RESUMO
A lei 11.105/2005 trata do processo de recuperação judicial e falimentar. Em breve sínte, a recuperação judicial é uma ferramenta que as empresas que se encontram em uma crise econômica-financeira podem utilizar para conseguir se organizar e manter as suas operações, preservando assim a atividade empresarial. Já a falência ocorre quando já não se é mais viável a recuperação da empresa, ocasioando assim na dissolução da empresa com o encerramente da atividade, tendo em vista que a situação de crise é irreversível. Ocorre que nas relações contratuais empresariais é comum encontrar cláusulas que impedem as empresas de ingressar com ação de recuperação judicial sob a pena de extinção do contrato (cláusula resolutória), limitando que uma das partes utilize um benefício concedido por uma lei federal, o direito de se recuperar, em detremimento de um interesse individual e particilar. Tal direito é garantido pelo princípio da preservação da atividade empresarial. O que se busca no presente artigo é demonstrar a invalidade da cláusula contratual que limita que uma das partes possam se utilizar da lei 11.101/2005 para superar uma crise econômica-financeira e continuar com a sua atividade empresarial.

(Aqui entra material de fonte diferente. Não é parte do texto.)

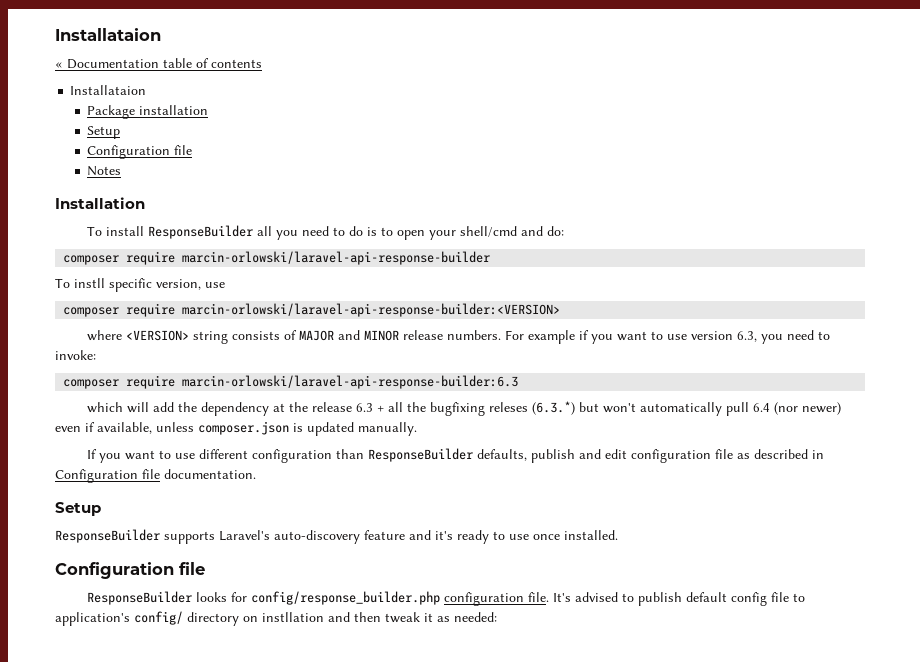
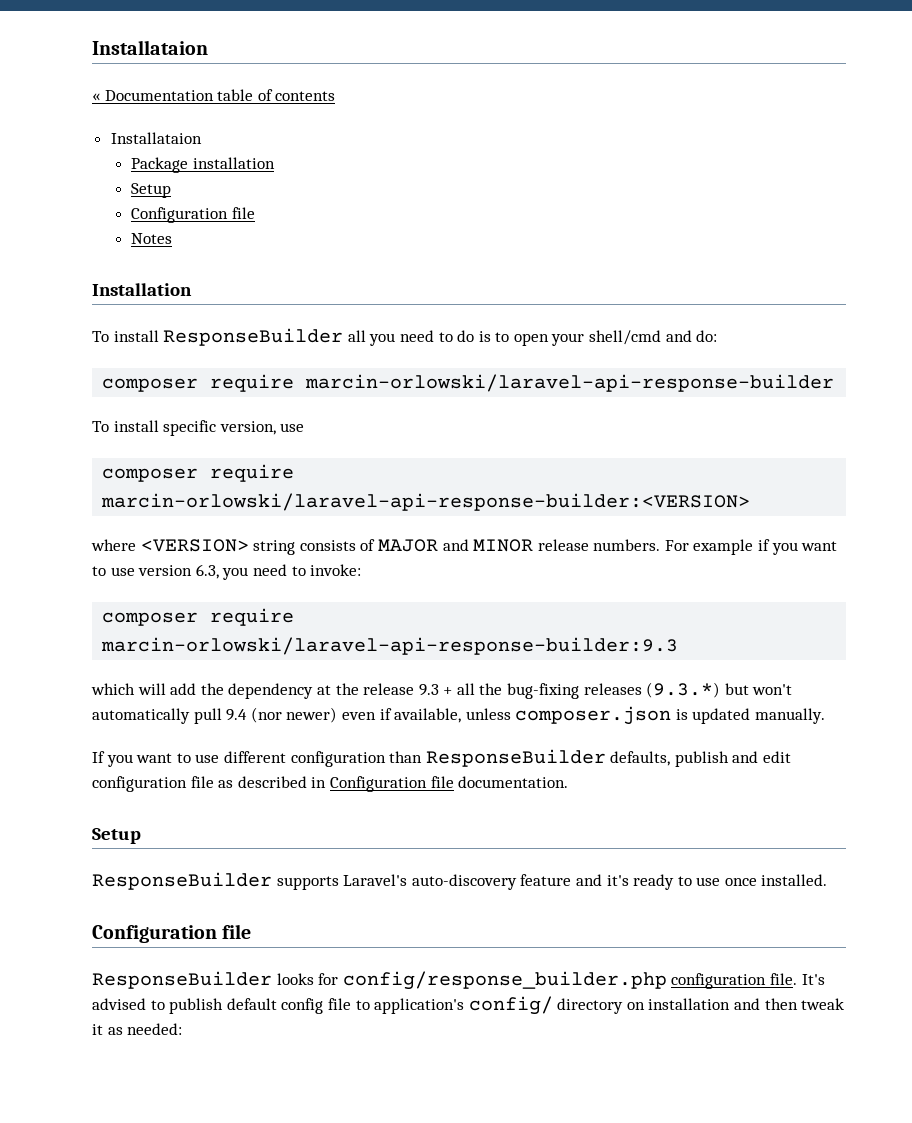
[74,278,105,288] instll -> [113,420,159,432] install
[182,375,519,389] marcin-orlowski/laravel-api-response-builder:6.3 -> [101,637,679,655] marcin-orlowski/laravel-api-response-builder:9.3
[355,403,373,412] 6.3 -> [418,684,439,696] 9.3
[429,401,575,416] bugfixing releses (6.3.*) -> [507,682,721,699] bug-fixing releases (9.3.*)
[752,403,770,412] 6.4 -> [226,709,248,721] 9.4
[262,612,324,622] instllation -> [648,998,731,1010] installation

Palavras-chave: Recuperação Judicial – Contratos –– Invalidade de Cláusula Contratual Resolutória- Preservação da Empresa.
ABSTRACT
Law 11,105/2005 deals with the judicial and bankruptcy recovery process. In short, judicial recovery is a tool that companies that find themselves in an economic and financial crisis can use to organize themselves and maintain their operations, thus preserving business activity. Bankruptcy occurs when the recovery of the company is no longer viable, thus causing the dissolution of the company with the closure of activity, considering that the crisis situation is irreversible. It turns out that in business contractual relationships it is common to find clauses that prevent companies from adhering to judicial recovery action under penalty of termination of the contract (resolution clause), limiting one of the parties from using a benefit under a federal law, the right to recover, to the detriment of an individual and particular interest. This right is guaranteed by the principle of preserving business activity. The aim of this article is to demonstrate the invalidity of the contractual clause that limits one of the parties from using law 11,101/2005 to overcome an economic-financial crisis and continue with their business activity.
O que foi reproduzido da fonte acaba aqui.